La carrière scientifique de FitzRoy semble alors triomphante; il fait autorité dans son domaine. Il démystifie même la pseudo-science astrologique des prévisions lunaires du lieutenant Stephen Martin Saxby. Mais sa foi orthodoxe l'oppose violemment à son ancien compagnon et ami, Charles Darwin, lorsque ce dernier publie l'Origine des Espèces (1859).
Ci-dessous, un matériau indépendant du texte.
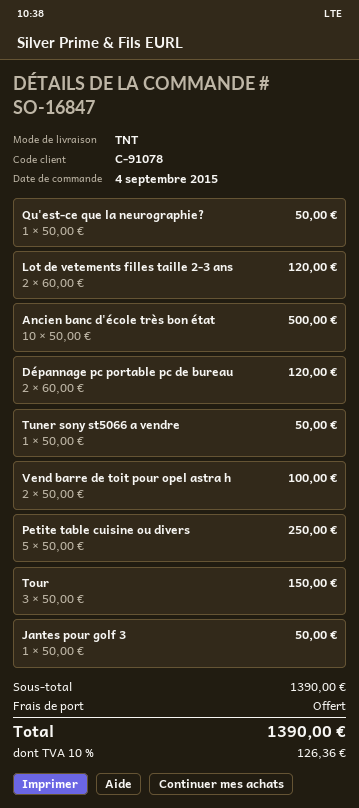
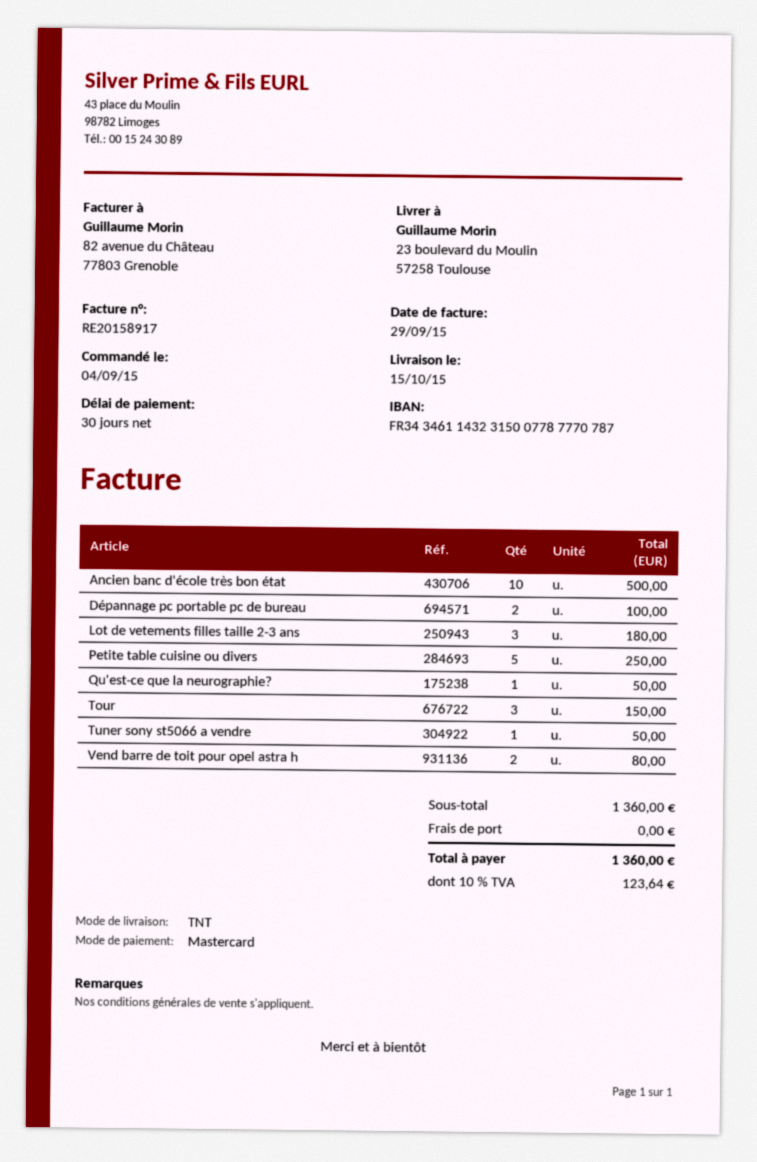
Lot de vetements filles taille 2-3 ans: 2 for 120.00 -> 3 for 180.00
Dépannage pc portable pc de bureau: 2 for 120.00 -> 2 for 100.00
Vend barre de toit pour opel astra h: 2 for 100.00 -> 2 for 80.00
Jantes pour golf 3: 1 for 50.00 -> none
subtotal: 1390.00 -> 1360.00
tax: 10% = 126.36 -> 10% = 123.64
total: 1390.00 -> 1360.00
Présent à Oxford lors du célèbre débat entre Huxley et Wilberforce du 30 juin 1860, il monte à la tribune en agitant un exemplaire de la Bible, exhortant l'auditoire de croire en Dieu plutôt qu'en l'homme. Il aurait même crié par-dessus le vacarme que ce sont les Écritures, et non « le serpent [qu'il avait] hébergé sur son bateau, qui forme l'autorité véritable et intouchable ! ». Les soutiens de Darwin le firent taire. FitzRoy qui venait alors présenter un article sur les tempêtes auprès de l' Association britannique pour l'avancement des sciences, en fut certainement courroucé !

Entre Darwin et FitzRoy, ne reste alors plus aucune amitié, règne désormais une opposition scientifique et religieuse. Pourtant, Darwin garda une sincère affection pour l'ancien capitaine du HMS Beagle, Il note dans son Autobiographie que FitzRoy, généreux au possible, s'en appauvrit à la fin de sa vie. C'est hélas vrai. L'amiral FitzRoy sut brillamment s'élever dans la société britannique, sans jamais renier les valeurs humanistes chères à son cœur. Promu contre-amiral sur la liste de réserve en 1857, il devint vice-amiral de la réserve en 1863. Hélas, des tensions au sein du bureau météorologique et une mauvaise gestion de sa fortune personnelle le placèrent dans une inconfortable déroute. Sa nature dépressive prit le dessus, et Robert FitzRoy se suicida en se tranchant la gorge avec son rasoir le 30 avril 1865. Lui qui redouta toute sa vie de connaître le même sort funeste que son oncle, le Vicomte Castlereagh, succomba aux mêmes affres.

« A maints égards, c'était l'un des caractères les plus nobles que j'aie jamais connus, bien qu'il fut terni par de graves défauts ». L'épitaphe de Charles Darwin dans son Autobiographie démonte toute l'admiration nuancée de Charles pour son Capitaine, au-delà des querelles idéologiques qui déchirèrent leur amitié.